Regex help for embed code

Discussion in 'PHP' started by Mykmallett, Aug 17, 2010.

  1. #1
    I have been looking for the answer to this for about 2 days and it's becoming a nightmare. I need to let people enter an embed code from a specific website - Soundcloud. These look like this
    
    <object height="81" width="100%"> <param name="movie" value="http://player.soundcloud.com/player.swf?url=http%3A%2F%2Fsoundcloud.com%2Ffull-melt%2Fstrawberry-flava-mixtape&secret_url=false"></param> <param name="allowscriptaccess" value="always"></param> <embed allowscriptaccess="always" height="81" src="http://player.soundcloud.com/player.swf?url=http%3A%2F%2Fsoundcloud.com%2Ffull-melt%2Fstrawberry-flava-mixtape&secret_url=false" type="application/x-shockwave-flash" width="100%"></embed> </object>
    Code (markup):
    All I want to do is validate them so that when I let it go into a database I know that it is not going to cause any damage and is in fact an embed code

    I have this so far:

    
    '/<object height=\"([0-9]*)\" width=\"[0-9]*%)\"> <param name=\"movie\" value=\"(.*)\"><\/param> <param name=\"allowscriptaccess\" value=\"always\"><\/param> <embed allowscriptaccess=\"always\" height=\"[0-9]*\" src=\"(.*)\" type=\"application/x-shockwave-flash\" width=\"[0-9]*%)"><\/embed> <\/object>/'
    Code (markup):
    But it is not validating.

    First things I immediately think are problems are:

    width=\"[0-9]*%)\" I do not believe will match width="100%"
    type=\"application/x-shockwave-flash\" will not match type="application/x-shockwave-flash"

    and also,
    value=\"(.*)\" will not match value="http://player.soundcloud.com/player.swf?url=http%3A%2F%2Fsoundcloud.com%2Ffull-melt%2Fstrawberry-flava-mixtape&secret_url=false" (similiarly with src=\"(.*)\")


    But I just can;t figure out how they should be altered. Regex seems to be an ocean of nonsensical characters and rules and google throws up the most pointless anwers.

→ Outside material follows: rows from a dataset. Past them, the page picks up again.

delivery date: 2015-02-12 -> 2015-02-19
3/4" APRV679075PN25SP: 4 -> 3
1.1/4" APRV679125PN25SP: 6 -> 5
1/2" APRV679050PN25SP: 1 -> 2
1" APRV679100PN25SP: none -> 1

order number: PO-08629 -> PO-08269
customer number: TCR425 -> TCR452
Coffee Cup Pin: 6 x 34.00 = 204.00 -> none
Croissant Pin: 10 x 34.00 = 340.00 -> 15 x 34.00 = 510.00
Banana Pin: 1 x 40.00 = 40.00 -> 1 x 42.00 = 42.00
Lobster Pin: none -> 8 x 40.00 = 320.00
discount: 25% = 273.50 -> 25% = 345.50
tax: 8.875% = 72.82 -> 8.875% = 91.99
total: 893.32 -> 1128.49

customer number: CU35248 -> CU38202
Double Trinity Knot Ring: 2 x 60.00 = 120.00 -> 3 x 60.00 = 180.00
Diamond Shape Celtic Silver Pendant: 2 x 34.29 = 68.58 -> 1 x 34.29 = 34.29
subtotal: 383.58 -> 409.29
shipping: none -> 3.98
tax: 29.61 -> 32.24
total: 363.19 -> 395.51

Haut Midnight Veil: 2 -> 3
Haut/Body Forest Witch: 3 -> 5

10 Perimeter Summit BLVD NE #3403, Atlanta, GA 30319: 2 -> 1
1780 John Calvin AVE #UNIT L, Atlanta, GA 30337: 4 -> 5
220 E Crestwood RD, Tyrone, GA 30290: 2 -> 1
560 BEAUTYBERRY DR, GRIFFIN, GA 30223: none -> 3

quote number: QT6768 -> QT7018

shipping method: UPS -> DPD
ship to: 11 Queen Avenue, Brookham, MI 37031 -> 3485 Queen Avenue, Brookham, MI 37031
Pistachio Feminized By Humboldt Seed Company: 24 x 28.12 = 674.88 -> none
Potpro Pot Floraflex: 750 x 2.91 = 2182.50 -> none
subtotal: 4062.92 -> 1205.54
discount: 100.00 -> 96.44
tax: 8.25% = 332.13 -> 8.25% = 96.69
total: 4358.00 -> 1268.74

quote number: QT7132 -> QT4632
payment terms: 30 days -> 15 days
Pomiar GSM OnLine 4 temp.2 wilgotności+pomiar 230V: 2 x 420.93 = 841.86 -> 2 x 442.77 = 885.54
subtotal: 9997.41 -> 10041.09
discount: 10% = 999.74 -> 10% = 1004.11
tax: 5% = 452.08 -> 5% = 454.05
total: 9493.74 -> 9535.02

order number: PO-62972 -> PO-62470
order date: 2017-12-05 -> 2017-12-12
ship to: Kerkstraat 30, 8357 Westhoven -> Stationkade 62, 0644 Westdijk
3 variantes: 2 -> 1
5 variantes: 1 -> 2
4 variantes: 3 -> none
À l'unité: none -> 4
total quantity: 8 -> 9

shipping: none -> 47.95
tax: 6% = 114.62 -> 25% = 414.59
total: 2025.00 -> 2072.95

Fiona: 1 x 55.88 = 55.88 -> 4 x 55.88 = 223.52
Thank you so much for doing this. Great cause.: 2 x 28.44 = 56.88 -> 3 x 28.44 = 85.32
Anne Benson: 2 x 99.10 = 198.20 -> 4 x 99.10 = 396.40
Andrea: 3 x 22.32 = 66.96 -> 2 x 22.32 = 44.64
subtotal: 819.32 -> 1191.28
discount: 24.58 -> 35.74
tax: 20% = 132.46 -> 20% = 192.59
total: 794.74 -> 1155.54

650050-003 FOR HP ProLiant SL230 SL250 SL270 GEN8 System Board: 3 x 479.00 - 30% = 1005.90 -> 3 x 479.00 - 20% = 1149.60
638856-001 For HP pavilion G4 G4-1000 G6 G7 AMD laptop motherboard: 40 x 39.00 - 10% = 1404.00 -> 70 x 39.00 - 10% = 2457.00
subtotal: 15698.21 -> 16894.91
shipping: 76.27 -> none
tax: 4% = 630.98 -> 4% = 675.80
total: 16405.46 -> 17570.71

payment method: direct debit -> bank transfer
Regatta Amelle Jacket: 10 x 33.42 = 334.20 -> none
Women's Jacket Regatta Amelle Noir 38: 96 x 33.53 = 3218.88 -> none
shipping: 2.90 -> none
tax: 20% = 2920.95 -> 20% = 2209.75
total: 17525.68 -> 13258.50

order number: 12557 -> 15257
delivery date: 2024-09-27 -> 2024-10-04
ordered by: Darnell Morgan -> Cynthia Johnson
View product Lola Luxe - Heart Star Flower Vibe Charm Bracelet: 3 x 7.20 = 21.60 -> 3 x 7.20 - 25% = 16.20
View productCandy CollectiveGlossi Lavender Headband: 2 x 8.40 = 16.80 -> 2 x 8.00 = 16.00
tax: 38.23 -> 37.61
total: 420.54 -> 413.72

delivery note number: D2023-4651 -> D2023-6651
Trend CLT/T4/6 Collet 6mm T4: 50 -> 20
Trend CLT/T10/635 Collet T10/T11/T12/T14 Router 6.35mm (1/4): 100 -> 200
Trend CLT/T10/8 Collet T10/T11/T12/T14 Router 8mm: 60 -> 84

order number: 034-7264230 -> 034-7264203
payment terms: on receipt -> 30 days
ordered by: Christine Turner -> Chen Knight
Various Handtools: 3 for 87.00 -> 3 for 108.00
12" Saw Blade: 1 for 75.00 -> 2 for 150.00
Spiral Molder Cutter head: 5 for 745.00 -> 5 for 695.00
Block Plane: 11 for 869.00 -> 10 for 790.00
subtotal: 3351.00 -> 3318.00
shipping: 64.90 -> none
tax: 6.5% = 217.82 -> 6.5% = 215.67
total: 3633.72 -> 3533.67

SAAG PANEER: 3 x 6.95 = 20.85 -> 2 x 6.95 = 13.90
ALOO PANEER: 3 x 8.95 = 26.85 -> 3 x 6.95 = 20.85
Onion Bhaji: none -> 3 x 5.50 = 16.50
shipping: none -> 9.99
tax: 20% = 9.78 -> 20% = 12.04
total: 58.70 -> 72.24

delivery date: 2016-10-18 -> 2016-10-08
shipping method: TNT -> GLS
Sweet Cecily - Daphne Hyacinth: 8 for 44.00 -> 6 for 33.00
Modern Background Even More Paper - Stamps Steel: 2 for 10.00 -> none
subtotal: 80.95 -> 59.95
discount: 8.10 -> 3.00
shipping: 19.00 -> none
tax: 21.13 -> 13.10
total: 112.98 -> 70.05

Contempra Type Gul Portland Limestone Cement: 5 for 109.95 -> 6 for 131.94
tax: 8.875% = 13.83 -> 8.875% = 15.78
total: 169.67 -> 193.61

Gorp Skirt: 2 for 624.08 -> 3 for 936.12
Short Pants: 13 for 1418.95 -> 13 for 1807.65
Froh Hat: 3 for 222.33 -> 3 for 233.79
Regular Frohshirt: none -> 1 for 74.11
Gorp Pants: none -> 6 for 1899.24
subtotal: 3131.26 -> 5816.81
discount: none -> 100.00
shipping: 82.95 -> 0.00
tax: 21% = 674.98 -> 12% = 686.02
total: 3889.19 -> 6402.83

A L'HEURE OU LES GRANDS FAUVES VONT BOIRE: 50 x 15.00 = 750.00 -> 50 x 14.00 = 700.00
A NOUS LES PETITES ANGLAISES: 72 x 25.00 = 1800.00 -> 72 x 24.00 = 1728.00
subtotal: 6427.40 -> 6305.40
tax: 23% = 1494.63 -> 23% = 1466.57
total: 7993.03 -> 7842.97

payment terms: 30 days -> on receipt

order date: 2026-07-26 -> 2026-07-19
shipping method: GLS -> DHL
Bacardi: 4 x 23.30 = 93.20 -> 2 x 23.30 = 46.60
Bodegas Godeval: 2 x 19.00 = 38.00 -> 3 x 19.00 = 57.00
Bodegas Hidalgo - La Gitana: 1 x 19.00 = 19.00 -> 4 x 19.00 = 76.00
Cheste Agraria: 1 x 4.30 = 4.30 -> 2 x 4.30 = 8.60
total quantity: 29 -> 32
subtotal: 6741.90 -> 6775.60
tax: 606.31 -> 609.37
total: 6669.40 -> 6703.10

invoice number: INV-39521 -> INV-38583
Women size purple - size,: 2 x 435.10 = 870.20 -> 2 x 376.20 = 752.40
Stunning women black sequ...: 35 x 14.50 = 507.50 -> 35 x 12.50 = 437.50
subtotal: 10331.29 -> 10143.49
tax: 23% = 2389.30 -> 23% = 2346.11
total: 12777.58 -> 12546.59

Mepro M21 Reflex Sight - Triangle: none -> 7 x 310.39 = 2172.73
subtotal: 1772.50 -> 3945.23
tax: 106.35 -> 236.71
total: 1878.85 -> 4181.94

    If anyone could help me out here I would be eternally grateful.
     
    Mykmallett, Aug 17, 2010 IP
  2. Mykmallett

    Mykmallett Peon

    Messages:
    6
    Likes Received:
    0
    Best Answers:
    0
    Trophy Points:
    0
    #2
    I've messed arounnd with it and got it validating. This is what I have

    
    		$test ='<object height="81" width="100%"> <param name="movie" value="http://player.soundcloud.com/player.swf?url=http%3A%2F%2Fsoundcloud.com%2Ftheshiverman%2Fsummer-beats-july-2010&secret_url=false"></param> <param name="allowscriptaccess" value="always"></param> <embed allowscriptaccess="always" height="81" src="http://player.soundcloud.com/player.swf?url=http%3A%2F%2Fsoundcloud.com%2Ftheshiverman%2Fsummer-beats-july-2010&secret_url=false" type="application/x-shockwave-flash" width="100"></embed> </object>'; 
    		if (preg_match('/<object height=\"([0-9]*)\" width=\"(.*)\"> <param name=\"movie\" value=\"(.*)\"><\/param> <param name=\"allowscriptaccess\" value=\"always\"><\/param> <embed allowscriptaccess=\"always\" height=\"[0-9]*\" src=\"(.*)\" type=\".*\" width=\".*"><\/embed> <\/object>/', $test,$preg_out)) {
    		
    Code (markup):
    This works fine.

    However, when I use this to send the form value to the preg_match

    $test = $_POST['mixembedlink'];
    Code (markup):
    and input EXACTLY THE SAME STRING it doesn't work. This is driving me insane, can someone please help?!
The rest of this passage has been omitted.